──────── INFORMATION PROVIDED ────────

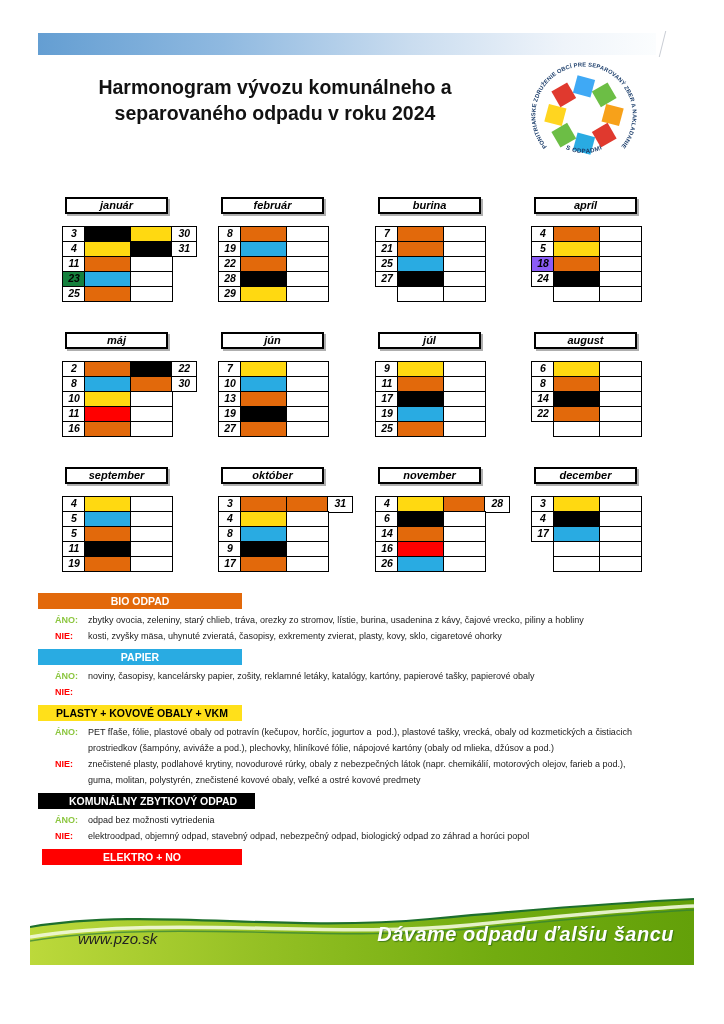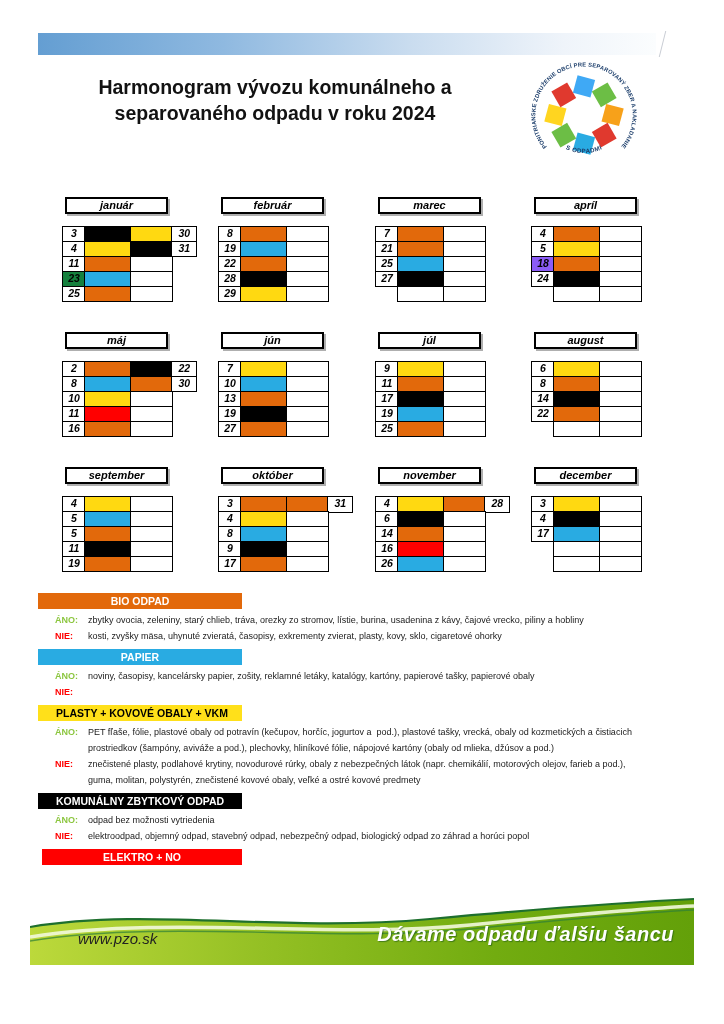--- a/index.html
+++ b/index.html
@@ -145,21 +145,21 @@
             <div class="ccell w-c2" style="background: rgb(255, 255, 255);"></div>
           </div>
           <div class="crow">
             <div class="ccell w-date" style="background: rgb(255, 255, 255);">29</div>
             <div class="ccell w-c1" style="background: rgb(255, 217, 17);"></div>
             <div class="ccell w-c2" style="background: rgb(255, 255, 255);"></div>
           </div>
         </div>
       </div>
       <div class="month" style="left: 375px; top: 197px;">
-        <div class="month-header">marec</div>
+        <div class="month-header">burina</div>
         <div class="month-table">
           <div class="crow">
             <div class="ccell w-date" style="background: rgb(255, 255, 255);">7</div>
             <div class="ccell w-c1" style="background: rgb(226, 105, 11);"></div>
             <div class="ccell w-c2" style="background: rgb(255, 255, 255);"></div>
           </div>
           <div class="crow">
             <div class="ccell w-date" style="background: rgb(255, 255, 255);">21</div>
             <div class="ccell w-c1" style="background: rgb(226, 105, 11);"></div>
             <div class="ccell w-c2" style="background: rgb(255, 255, 255);"></div>
@@ -481,21 +481,21 @@
           <span class="ltext">PET fľaše, fólie, plastové obaly od potravín (kečupov, horčíc, jogurtov a  pod.), plastové tašky, vrecká, obaly od kozmetických a čistiacich
 prostriedkov (šampóny, aviváže a pod.), plechovky, hliníkové fólie, nápojové kartóny (obaly od mlieka, džúsov a pod.)</span>
         </div>
         <div class="litem">
           <span class="llabel" style="color: rgb(255, 0, 0);">NIE:</span>
           <span class="ltext">znečistené plasty, podlahové krytiny, novodurové rúrky, obaly z nebezpečných látok (napr. chemikálií, motorových olejov, farieb a pod.),
 guma, molitan, polystyrén, znečistené kovové obaly, veľké a ostré kovové predmety</span>
         </div>
       </div>
       <div class="lsection">
-        <div class="lbanner" style="background: rgb(0, 0, 0); color: rgb(255, 255, 255); text-align: left; padding-left: 18px; width: 186px;">KOMUNÁLNY ZBYTKOVÝ ODPAD</div>
+        <div class="lbanner" style="background: rgb(0, 0, 0); color: rgb(255, 255, 255); text-align: left; padding-left: 31px; width: 186px;">KOMUNÁLNY ZBYTKOVÝ ODPAD</div>
         <div class="litem">
           <span class="llabel" style="color: rgb(140, 198, 63);">ÁNO:</span>
           <span class="ltext">odpad bez možnosti vytriedenia</span>
         </div>
         <div class="litem">
           <span class="llabel" style="color: rgb(255, 0, 0);">NIE:</span>
           <span class="ltext">elektroodpad, objemný odpad, stavebný odpad, nebezpečný odpad, biologický odpad zo záhrad a horúci popol</span>
         </div>
       </div>
       <div class="lsection">

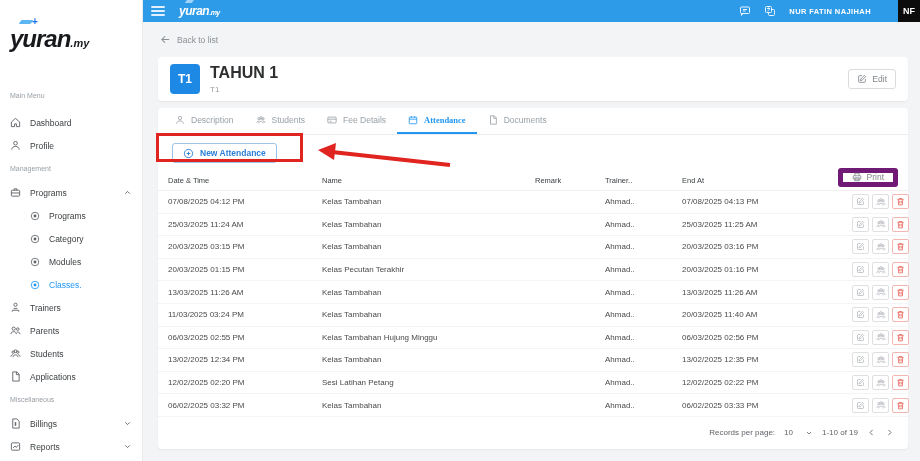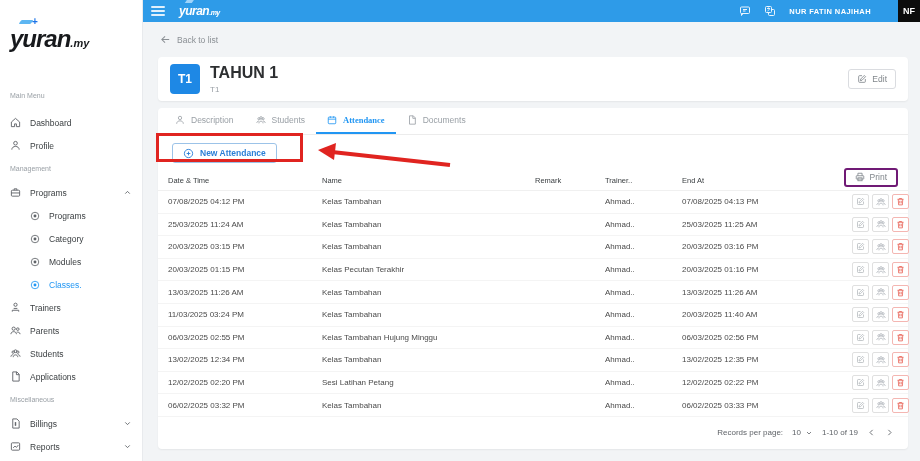--- a/index.html
+++ b/index.html
@@ -43,32 +43,32 @@
   .class-title { font-size:16px; font-weight:bold; color:#2d2f31; }
   .class-sub { font-size:8px; color:#9aa0a6; margin-top:3px; }
   .btn-edit { margin-left:auto; display:flex; align-items:center; gap:5px; height:20px; padding:0 8px; border:1px solid #dadce0; border-radius:3px; background:#fff; color:#80868b; font-size:8.5px; cursor:pointer; }
 
   .card-body { left:15px; top:86px; width:750px; height:341px; display:flex; flex-direction:column; }
   .tabs { height:27px; border-bottom:1px solid #ececec; display:flex; align-items:stretch; padding:0 6px; }
   .tab { display:flex; align-items:center; gap:6px; padding:0 11px; font-size:8.5px; color:#9aa0a6; border-bottom:2px solid transparent; cursor:pointer; }
   .tab.active { color:#2196f3; font-weight:bold; border-bottom-color:#2196f3;font-family:Liberation Serif, serif; }
   .toolbar { position:relative; height:36px; display:flex; align-items:center; padding:0 10px; }
   .btn-new { display:flex; align-items:center; gap:6px; height:20px; padding:0 10px; margin-left:4px; border:1px solid #9cc3e8; border-radius:3px; background:#fff; color:#2b7fd6; font-size:8.5px; font-weight:bold; cursor:pointer; }
-  .btn-print { margin-left:auto; display:flex; align-items:center; gap:5px; height:19px; padding:0 9px; border:2px solid #701a75; border-radius:3px; background:#fff; color:#80868b; font-size:8.5px; cursor:pointer;margin-top:48px; }
+  .btn-print { margin-left:auto; display:flex; align-items:center; gap:5px; height:19px; padding:0 9px; border:5px solid #701a75; border-radius:3px; background:#fff; color:#80868b; font-size:8.5px; cursor:pointer;margin-top:48px; }
 
   .tgrid { display:grid; grid-template-columns:154px 213px 70px 77px 170px 1fr; padding:0 10px; align-items:center; }
   .thead { height:20px; font-size:7.5px; font-weight:normal; color:#3c4043; border-bottom:1px solid #f0f0f0; }
   .th-action, .cell-action { text-align:right; }
   .trow { height:22.6px; font-size:8px; color:#4a4a4a; border-bottom:1px solid #f4f4f4; }
   .cell-action { display:flex; gap:3px; justify-content:flex-end; }
   .abtn { width:17px; height:15px; border:1px solid #e0e0e0; border-radius:2px; background:#fff; display:flex; align-items:center; justify-content:center; color:#b0b5ba; cursor:pointer; }
   .abtn.danger { border-color:#f4b6b2; color:#e5554a; }
 
   .pagination { flex:1; display:flex; align-items:center; justify-content:flex-end; gap:9px; padding-right:14px; font-size:8px; color:#5f6368; }
-  .pp-select { display:flex; align-items:center; gap:4px; cursor:pointer; }
+  .pp-select { display:flex; align-items:center; gap:12px; cursor:pointer; }
   .pg-btn { color:#5f6368; display:flex; cursor:pointer; }
 
   
   .annotations { position:absolute; inset:0; z-index:6; pointer-events:none; }
   .anno-box { position:absolute; left:156px; top:133px; width:147px; height:29px; border:3px solid #e02420; }
   .anno-arrow { position:absolute; left:312px; top:138px; }
 
   .ic { display:inline-flex; flex:none; }
   .ic svg { display:block; }
 </style>
@@ -374,20 +374,28 @@
             </span>
           <span>Description</span>
         </div>
         <div class="tab">
           <span class="ic">
               <svg width="10" height="10">
                 <use href="#i-group"></use>
               </svg>
             </span>
           <span>Students</span>
+        </div>
+        <div class="tab">
+          <span class="ic">
+              <svg width="10" height="10">
+                <use href="#i-card"></use>
+              </svg>
+            </span>
+          <span>Fee Details</span>
         </div>
         <div class="tab active">
           <span class="ic">
               <svg width="10" height="10">
                 <use href="#i-calendar"></use>
               </svg>
             </span>
           <span>Attendance</span>
         </div>
         <div class="tab">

────────

* [YOUR INSTRUCTIONS]: Please, without any pictures, retype the records exactly as they appear.

* [OUTPUT BELOW]:
--- a/index.html
+++ b/index.html
@@ -145,21 +145,21 @@
             <div class="ccell w-c2" style="background: rgb(255, 255, 255);"></div>
           </div>
           <div class="crow">
             <div class="ccell w-date" style="background: rgb(255, 255, 255);">29</div>
             <div class="ccell w-c1" style="background: rgb(255, 217, 17);"></div>
             <div class="ccell w-c2" style="background: rgb(255, 255, 255);"></div>
           </div>
         </div>
       </div>
       <div class="month" style="left: 375px; top: 197px;">
-        <div class="month-header">marec</div>
+        <div class="month-header">burina</div>
         <div class="month-table">
           <div class="crow">
             <div class="ccell w-date" style="background: rgb(255, 255, 255);">7</div>
             <div class="ccell w-c1" style="background: rgb(226, 105, 11);"></div>
             <div class="ccell w-c2" style="background: rgb(255, 255, 255);"></div>
           </div>
           <div class="crow">
             <div class="ccell w-date" style="background: rgb(255, 255, 255);">21</div>
             <div class="ccell w-c1" style="background: rgb(226, 105, 11);"></div>
             <div class="ccell w-c2" style="background: rgb(255, 255, 255);"></div>
@@ -481,21 +481,21 @@
           <span class="ltext">PET fľaše, fólie, plastové obaly od potravín (kečupov, horčíc, jogurtov a  pod.), plastové tašky, vrecká, obaly od kozmetických a čistiacich
 prostriedkov (šampóny, aviváže a pod.), plechovky, hliníkové fólie, nápojové kartóny (obaly od mlieka, džúsov a pod.)</span>
         </div>
         <div class="litem">
           <span class="llabel" style="color: rgb(255, 0, 0);">NIE:</span>
           <span class="ltext">znečistené plasty, podlahové krytiny, novodurové rúrky, obaly z nebezpečných látok (napr. chemikálií, motorových olejov, farieb a pod.),
 guma, molitan, polystyrén, znečistené kovové obaly, veľké a ostré kovové predmety</span>
         </div>
       </div>
       <div class="lsection">
-        <div class="lbanner" style="background: rgb(0, 0, 0); color: rgb(255, 255, 255); text-align: left; padding-left: 18px; width: 186px;">KOMUNÁLNY ZBYTKOVÝ ODPAD</div>
+        <div class="lbanner" style="background: rgb(0, 0, 0); color: rgb(255, 255, 255); text-align: left; padding-left: 31px; width: 186px;">KOMUNÁLNY ZBYTKOVÝ ODPAD</div>
         <div class="litem">
           <span class="llabel" style="color: rgb(140, 198, 63);">ÁNO:</span>
           <span class="ltext">odpad bez možnosti vytriedenia</span>
         </div>
         <div class="litem">
           <span class="llabel" style="color: rgb(255, 0, 0);">NIE:</span>
           <span class="ltext">elektroodpad, objemný odpad, stavebný odpad, nebezpečný odpad, biologický odpad zo záhrad a horúci popol</span>
         </div>
       </div>
       <div class="lsection">

--- a/index.html
+++ b/index.html
@@ -43,32 +43,32 @@
   .class-title { font-size:16px; font-weight:bold; color:#2d2f31; }
   .class-sub { font-size:8px; color:#9aa0a6; margin-top:3px; }
   .btn-edit { margin-left:auto; display:flex; align-items:center; gap:5px; height:20px; padding:0 8px; border:1px solid #dadce0; border-radius:3px; background:#fff; color:#80868b; font-size:8.5px; cursor:pointer; }
 
   .card-body { left:15px; top:86px; width:750px; height:341px; display:flex; flex-direction:column; }
   .tabs { height:27px; border-bottom:1px solid #ececec; display:flex; align-items:stretch; padding:0 6px; }
   .tab { display:flex; align-items:center; gap:6px; padding:0 11px; font-size:8.5px; color:#9aa0a6; border-bottom:2px solid transparent; cursor:pointer; }
   .tab.active { color:#2196f3; font-weight:bold; border-bottom-color:#2196f3;font-family:Liberation Serif, serif; }
   .toolbar { position:relative; height:36px; display:flex; align-items:center; padding:0 10px; }
   .btn-new { display:flex; align-items:center; gap:6px; height:20px; padding:0 10px; margin-left:4px; border:1px solid #9cc3e8; border-radius:3px; background:#fff; color:#2b7fd6; font-size:8.5px; font-weight:bold; cursor:pointer; }
-  .btn-print { margin-left:auto; display:flex; align-items:center; gap:5px; height:19px; padding:0 9px; border:2px solid #701a75; border-radius:3px; background:#fff; color:#80868b; font-size:8.5px; cursor:pointer;margin-top:48px; }
+  .btn-print { margin-left:auto; display:flex; align-items:center; gap:5px; height:19px; padding:0 9px; border:5px solid #701a75; border-radius:3px; background:#fff; color:#80868b; font-size:8.5px; cursor:pointer;margin-top:48px; }
 
   .tgrid { display:grid; grid-template-columns:154px 213px 70px 77px 170px 1fr; padding:0 10px; align-items:center; }
   .thead { height:20px; font-size:7.5px; font-weight:normal; color:#3c4043; border-bottom:1px solid #f0f0f0; }
   .th-action, .cell-action { text-align:right; }
   .trow { height:22.6px; font-size:8px; color:#4a4a4a; border-bottom:1px solid #f4f4f4; }
   .cell-action { display:flex; gap:3px; justify-content:flex-end; }
   .abtn { width:17px; height:15px; border:1px solid #e0e0e0; border-radius:2px; background:#fff; display:flex; align-items:center; justify-content:center; color:#b0b5ba; cursor:pointer; }
   .abtn.danger { border-color:#f4b6b2; color:#e5554a; }
 
   .pagination { flex:1; display:flex; align-items:center; justify-content:flex-end; gap:9px; padding-right:14px; font-size:8px; color:#5f6368; }
-  .pp-select { display:flex; align-items:center; gap:4px; cursor:pointer; }
+  .pp-select { display:flex; align-items:center; gap:12px; cursor:pointer; }
   .pg-btn { color:#5f6368; display:flex; cursor:pointer; }
 
   
   .annotations { position:absolute; inset:0; z-index:6; pointer-events:none; }
   .anno-box { position:absolute; left:156px; top:133px; width:147px; height:29px; border:3px solid #e02420; }
   .anno-arrow { position:absolute; left:312px; top:138px; }
 
   .ic { display:inline-flex; flex:none; }
   .ic svg { display:block; }
 </style>
@@ -374,20 +374,28 @@
             </span>
           <span>Description</span>
         </div>
         <div class="tab">
           <span class="ic">
               <svg width="10" height="10">
                 <use href="#i-group"></use>
               </svg>
             </span>
           <span>Students</span>
+        </div>
+        <div class="tab">
+          <span class="ic">
+              <svg width="10" height="10">
+                <use href="#i-card"></use>
+              </svg>
+            </span>
+          <span>Fee Details</span>
         </div>
         <div class="tab active">
           <span class="ic">
               <svg width="10" height="10">
                 <use href="#i-calendar"></use>
               </svg>
             </span>
           <span>Attendance</span>
         </div>
         <div class="tab">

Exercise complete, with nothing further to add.